Geraldi menggelengkan kepala melihat kelakuannya temannya. "Terus gue ngebutin motor gue pas lampu merah. Nah pas disitu mereka banyak yang kehalau sama mobil-mobil dari arah lain."
Melvin dan Arkan mengangguk pertanda mengerti dengan apa yang diucapkan Geraldi.
"Kenapa lu gak banyak ngelewatin belokan, kan lumayan buat lepas dari kejaran mereka." Melvin menimpali.
"Gue udah ngelakuin hal itu, tapi tetep mereka ngejar gue."
"Mereka bisa ngejar lo?
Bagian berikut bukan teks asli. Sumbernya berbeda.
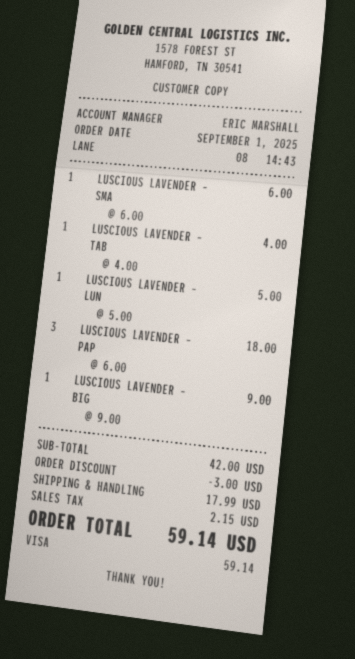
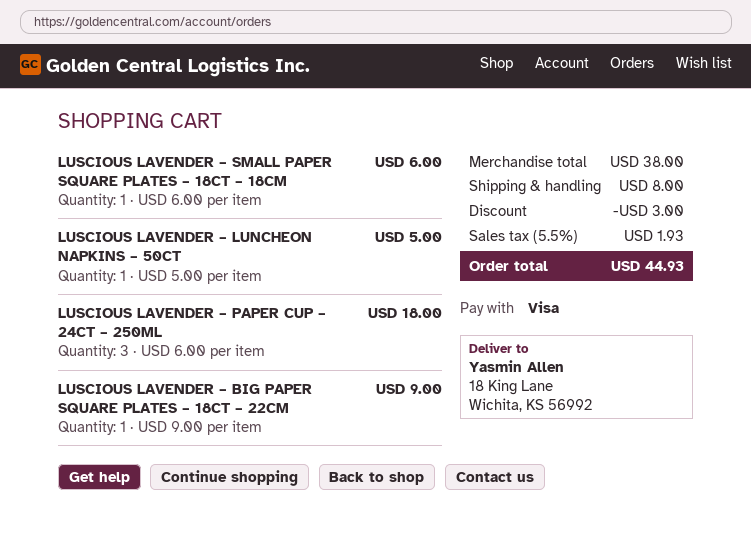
LUSCIOUS LAVENDER – TAB: 1 x 4.00 = 4.00 -> none
subtotal: 42.00 -> 38.00
shipping: 17.99 -> 8.00
tax: 2.15 -> 1.93
total: 59.14 -> 44.93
Apa jangan-jangan mereka anak motor?"
Arkan menjentikan jarinya. "Nah, gue sepemikiran sama lo."
Geraldi menaikkan sebelah alisnya. "Kenapa gue gak kepikiran soal hal itu ya?" batinnya.
"Lo tau siapa mereka?" tanya Melvin lagi.
Geraldi menggeleng. "Gue gatau siapa mereka."
Geraldi berdiri dari tempatnya, dan tangannya mengepal. Entah mengapa, fikirannya tertuju pada Daffan. Apa Daffan mau bales dendam? Lagian gue gak punya masalah sama anak motor lain. Geraldi membatin. "Apa jangan-jangan–"
"Wow Ger, lo gak boleh nyimpulin gitu aja," ucap Melvin seolah-olah mengerti siapa yang Geraldi maksud.
"Lo belum nemuin bukti kalo dia emang pelakunya," lanjutnya.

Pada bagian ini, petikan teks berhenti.